他越說聲音越輕,意識到這點後幹脆就停住了,清澈的眼睛定定望住魏琛,固執地等他的答案。

可魏琛答非所問:“我這兒所有人加起來,現在未必攔得住你,但是你要去哪裏,總要說一聲吧?等他醒了,問你去處不到,他脾性又狂,發作起來拆我的院子事小,自己又傷了怎麽辦?——再說,樂哥兒,什麽刀山火海的去處,說不得?”

“不是刀山火海。說過了,找人問個事罷了。”張佳樂搖頭。

“哦?那老夫大膽猜一下,百花的仇,怕是沒報完吧?”

張佳樂抿住嘴不答。

魏琛笑了:“那不能一個人去尋死啊。孫哲平這樣都回來找你,你想過他麽?”

“我也會回來找他。”他不願再耽擱下去,仿佛再一耽擱,這一世都走不成了。

“……唉,樂哥兒!這一身血的袍子,你穿到哪裏去?”

張佳樂一想也對,就借了一身袍子裹在自己這一身的外頭,這下真的出門去了。臨出門前對魏琛拋下一句“魏閣主,你有兩個好門生,藍雨的仇人,少天是一直在為你找的。你也保重。多謝”,就趁著他這一楞神的工夫,牽起馬走了。

今夜的平康坊滿目寶馬雕車,較之往日,還要熱鬧數倍,花娘們都有一雙火眼金睛,在人群裏看見一個這樣俊俏的少年郎君,不知道他為何滿懷心事,便格外熱情地招攬。

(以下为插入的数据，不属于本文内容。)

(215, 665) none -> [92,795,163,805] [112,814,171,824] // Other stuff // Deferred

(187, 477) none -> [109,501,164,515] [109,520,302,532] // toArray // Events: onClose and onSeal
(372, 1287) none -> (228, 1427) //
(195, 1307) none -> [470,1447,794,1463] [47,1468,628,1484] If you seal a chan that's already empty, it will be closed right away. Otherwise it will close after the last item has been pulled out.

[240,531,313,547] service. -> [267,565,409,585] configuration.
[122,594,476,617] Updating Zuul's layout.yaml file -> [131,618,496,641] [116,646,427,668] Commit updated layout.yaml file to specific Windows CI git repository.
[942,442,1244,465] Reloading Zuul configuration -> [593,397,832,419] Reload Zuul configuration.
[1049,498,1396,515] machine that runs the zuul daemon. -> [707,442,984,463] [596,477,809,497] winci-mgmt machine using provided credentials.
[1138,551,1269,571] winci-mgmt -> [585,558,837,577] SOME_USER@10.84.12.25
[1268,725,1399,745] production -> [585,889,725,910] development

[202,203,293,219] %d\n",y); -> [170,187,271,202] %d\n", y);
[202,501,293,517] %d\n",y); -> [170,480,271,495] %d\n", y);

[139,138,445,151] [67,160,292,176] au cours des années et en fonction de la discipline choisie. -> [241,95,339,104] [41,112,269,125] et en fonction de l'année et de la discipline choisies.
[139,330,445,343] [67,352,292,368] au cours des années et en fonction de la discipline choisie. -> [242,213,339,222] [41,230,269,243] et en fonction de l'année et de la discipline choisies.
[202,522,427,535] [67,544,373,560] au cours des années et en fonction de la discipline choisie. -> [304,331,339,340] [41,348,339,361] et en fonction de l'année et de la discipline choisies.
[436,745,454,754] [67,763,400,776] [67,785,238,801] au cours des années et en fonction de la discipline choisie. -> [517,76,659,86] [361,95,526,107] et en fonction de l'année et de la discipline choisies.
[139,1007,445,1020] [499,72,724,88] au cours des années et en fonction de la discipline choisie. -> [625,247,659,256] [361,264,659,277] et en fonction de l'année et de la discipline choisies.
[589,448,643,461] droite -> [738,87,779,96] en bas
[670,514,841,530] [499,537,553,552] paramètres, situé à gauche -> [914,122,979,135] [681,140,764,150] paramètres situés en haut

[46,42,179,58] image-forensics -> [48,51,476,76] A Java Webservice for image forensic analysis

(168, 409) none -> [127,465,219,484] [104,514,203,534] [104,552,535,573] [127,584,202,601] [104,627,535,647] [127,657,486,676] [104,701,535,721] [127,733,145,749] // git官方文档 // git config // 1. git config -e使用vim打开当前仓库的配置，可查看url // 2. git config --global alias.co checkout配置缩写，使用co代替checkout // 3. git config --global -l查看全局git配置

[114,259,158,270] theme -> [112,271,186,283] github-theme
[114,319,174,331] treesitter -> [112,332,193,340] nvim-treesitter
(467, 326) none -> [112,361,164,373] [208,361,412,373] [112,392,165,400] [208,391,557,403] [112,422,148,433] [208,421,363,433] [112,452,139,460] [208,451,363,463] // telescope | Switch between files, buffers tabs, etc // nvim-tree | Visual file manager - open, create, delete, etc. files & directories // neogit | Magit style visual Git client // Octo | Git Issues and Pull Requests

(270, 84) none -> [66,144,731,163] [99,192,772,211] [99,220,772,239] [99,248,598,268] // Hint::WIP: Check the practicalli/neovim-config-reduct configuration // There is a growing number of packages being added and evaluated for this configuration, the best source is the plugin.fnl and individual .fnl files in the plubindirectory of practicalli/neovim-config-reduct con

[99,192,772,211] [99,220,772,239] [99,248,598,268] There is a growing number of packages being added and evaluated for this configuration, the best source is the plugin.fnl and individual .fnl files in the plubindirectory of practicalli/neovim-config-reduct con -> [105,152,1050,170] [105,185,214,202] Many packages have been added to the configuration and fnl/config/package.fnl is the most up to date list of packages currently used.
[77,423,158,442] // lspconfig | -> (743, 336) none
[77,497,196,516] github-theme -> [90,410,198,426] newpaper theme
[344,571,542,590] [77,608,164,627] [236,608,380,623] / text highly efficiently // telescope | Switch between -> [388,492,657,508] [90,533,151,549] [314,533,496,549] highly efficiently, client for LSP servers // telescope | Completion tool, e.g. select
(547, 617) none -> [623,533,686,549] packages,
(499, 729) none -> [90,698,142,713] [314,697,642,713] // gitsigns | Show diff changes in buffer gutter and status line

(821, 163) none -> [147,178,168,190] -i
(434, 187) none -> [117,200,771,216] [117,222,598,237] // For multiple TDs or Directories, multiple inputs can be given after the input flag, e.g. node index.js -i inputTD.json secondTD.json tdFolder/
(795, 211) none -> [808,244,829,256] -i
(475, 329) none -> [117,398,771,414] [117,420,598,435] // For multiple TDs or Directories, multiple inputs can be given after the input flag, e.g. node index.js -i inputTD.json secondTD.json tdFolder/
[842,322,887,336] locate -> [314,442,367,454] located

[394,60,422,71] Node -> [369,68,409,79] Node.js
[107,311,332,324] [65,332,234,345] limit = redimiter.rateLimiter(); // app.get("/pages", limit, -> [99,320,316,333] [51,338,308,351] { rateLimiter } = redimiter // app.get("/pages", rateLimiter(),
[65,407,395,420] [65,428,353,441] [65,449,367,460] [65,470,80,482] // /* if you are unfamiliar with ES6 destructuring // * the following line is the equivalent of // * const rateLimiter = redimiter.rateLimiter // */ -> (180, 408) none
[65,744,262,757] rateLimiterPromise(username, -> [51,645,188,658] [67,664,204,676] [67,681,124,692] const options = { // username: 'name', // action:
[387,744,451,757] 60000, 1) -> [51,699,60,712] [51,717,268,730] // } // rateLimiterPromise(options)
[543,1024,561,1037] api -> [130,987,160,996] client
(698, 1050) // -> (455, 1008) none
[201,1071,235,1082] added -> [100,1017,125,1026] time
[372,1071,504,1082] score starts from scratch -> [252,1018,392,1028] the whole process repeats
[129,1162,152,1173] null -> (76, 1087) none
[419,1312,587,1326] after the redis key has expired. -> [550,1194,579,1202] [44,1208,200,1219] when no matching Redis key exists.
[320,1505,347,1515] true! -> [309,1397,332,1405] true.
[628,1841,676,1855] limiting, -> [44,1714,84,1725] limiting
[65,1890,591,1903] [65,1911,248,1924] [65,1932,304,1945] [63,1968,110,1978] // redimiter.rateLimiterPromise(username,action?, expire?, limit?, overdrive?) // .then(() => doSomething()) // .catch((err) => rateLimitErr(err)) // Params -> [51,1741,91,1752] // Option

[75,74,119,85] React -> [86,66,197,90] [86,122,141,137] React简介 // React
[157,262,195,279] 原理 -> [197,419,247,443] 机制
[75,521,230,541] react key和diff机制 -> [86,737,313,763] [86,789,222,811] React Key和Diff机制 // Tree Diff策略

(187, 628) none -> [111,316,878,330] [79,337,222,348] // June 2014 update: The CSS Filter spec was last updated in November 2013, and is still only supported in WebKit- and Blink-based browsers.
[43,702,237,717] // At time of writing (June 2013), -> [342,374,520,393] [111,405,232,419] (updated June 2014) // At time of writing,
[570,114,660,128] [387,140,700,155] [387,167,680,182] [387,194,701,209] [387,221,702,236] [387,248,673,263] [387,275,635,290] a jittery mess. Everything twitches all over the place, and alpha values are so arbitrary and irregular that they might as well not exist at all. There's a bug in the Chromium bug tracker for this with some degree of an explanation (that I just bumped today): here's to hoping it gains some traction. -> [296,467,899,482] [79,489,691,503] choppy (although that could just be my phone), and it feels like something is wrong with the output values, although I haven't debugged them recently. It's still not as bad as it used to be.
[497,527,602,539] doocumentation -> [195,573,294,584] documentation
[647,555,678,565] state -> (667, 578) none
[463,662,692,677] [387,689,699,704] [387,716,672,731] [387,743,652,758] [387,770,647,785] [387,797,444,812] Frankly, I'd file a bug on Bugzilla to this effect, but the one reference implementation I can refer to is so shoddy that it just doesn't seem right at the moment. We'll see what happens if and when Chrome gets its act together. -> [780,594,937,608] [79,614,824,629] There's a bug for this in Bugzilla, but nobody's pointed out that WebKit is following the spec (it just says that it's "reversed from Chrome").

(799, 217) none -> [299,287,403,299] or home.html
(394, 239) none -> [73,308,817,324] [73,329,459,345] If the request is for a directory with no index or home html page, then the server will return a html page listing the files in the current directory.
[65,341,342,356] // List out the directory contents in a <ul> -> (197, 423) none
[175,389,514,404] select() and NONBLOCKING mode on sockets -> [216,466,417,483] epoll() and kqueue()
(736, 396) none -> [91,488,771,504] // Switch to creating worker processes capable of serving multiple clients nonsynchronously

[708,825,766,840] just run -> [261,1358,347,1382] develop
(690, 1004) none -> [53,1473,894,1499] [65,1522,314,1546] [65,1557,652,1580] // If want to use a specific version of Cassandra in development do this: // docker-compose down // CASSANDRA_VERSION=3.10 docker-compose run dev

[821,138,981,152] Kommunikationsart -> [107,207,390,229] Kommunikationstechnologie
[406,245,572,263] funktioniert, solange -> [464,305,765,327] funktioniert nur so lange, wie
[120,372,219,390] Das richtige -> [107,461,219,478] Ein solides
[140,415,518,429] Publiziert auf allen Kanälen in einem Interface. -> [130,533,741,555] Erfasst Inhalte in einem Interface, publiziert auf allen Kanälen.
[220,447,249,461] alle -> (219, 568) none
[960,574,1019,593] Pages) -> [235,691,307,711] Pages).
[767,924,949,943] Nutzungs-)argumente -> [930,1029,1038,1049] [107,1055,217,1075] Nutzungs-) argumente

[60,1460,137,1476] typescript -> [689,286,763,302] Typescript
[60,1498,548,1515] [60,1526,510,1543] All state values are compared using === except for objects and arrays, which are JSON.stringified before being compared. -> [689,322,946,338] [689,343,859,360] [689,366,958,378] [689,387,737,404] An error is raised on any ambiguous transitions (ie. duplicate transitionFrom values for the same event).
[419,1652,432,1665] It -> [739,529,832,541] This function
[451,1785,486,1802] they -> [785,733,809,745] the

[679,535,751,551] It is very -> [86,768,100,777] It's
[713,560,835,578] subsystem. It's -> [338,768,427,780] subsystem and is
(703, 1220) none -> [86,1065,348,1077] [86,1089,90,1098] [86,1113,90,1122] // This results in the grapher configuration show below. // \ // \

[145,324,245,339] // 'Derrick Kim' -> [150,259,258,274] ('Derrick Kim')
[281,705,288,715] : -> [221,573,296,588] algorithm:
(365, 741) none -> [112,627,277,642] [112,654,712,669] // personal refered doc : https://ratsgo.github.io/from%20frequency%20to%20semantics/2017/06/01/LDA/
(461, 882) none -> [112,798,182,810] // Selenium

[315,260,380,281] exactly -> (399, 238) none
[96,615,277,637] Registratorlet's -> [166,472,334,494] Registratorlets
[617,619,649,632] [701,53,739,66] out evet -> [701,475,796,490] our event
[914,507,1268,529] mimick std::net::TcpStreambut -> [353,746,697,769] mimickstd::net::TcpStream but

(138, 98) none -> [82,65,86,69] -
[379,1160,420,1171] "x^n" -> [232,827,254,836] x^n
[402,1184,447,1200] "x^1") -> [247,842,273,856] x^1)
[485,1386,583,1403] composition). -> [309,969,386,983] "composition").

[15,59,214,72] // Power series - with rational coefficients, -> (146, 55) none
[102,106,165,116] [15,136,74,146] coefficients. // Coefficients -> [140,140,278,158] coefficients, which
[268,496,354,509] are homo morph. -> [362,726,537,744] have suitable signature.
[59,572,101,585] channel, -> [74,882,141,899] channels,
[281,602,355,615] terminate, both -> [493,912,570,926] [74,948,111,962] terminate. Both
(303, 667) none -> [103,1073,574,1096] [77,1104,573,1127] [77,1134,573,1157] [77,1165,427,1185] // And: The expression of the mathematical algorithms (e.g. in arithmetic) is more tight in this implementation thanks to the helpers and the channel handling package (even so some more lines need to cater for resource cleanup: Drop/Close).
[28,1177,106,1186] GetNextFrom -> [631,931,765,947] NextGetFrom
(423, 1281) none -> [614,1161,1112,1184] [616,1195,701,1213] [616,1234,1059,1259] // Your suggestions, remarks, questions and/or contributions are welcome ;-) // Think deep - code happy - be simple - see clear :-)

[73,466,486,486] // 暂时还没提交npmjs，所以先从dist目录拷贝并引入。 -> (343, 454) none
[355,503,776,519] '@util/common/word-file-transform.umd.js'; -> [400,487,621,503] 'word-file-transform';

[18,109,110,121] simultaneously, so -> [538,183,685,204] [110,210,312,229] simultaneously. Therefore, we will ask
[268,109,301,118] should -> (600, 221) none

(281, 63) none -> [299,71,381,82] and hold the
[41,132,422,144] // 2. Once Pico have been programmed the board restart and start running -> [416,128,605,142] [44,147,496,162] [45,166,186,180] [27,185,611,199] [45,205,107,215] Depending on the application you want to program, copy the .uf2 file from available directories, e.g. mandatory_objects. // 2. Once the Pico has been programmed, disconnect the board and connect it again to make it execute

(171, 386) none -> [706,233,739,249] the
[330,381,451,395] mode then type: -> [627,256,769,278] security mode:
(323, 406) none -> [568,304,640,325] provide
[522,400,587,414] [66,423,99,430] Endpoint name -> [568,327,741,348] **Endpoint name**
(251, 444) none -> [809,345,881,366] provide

可這少年郎並不看她們,眼睛不在此處,心也不在,大膽的花娘心有不甘,湊上前去,在他的鬢邊插上今秋最後的一枝桂花。

他戴著桂花逆著人流出了平康坊,又出了京城,身後依然是火樹銀花人聲鼎沸,他不舍得的人留在那座城裏,於是那座城,對他來說再不是異鄉了。

他在茫茫黑夜裏上路,陪伴他的只有一匹馬,不離身的暗器,獵尋,染了血的袍子,和一縷別人的白發。這些東西陪伴著他行過千山萬水,北方的朔風不知不覺化作江南那濕潤溫和的細雨,有一夜張佳樂冒雨打馬經過石城,那座小小的城在黑夜裏幾乎看不出形跡,但他還是停了一下,仔細地辨認城中那些微弱的燈火——這個時候還點著燈火的人家,或許也正等著什麽人歸來吧?

他停留完這一刻,又走了,終於在一個傍晚,停下了馬。

那一刻,衡州城內的兩座塔的塔尖上的琉璃寶光,正慈悲地指引著他,提醒著閉合城門的鼓聲則讓他依稀回到了不知道是幾天前的京城的傍晚,張佳樂緩緩一笑,孤身信步入城,就這樣,把青江江面的獵獵江花、浩浩江聲一並堅決地拋在身後。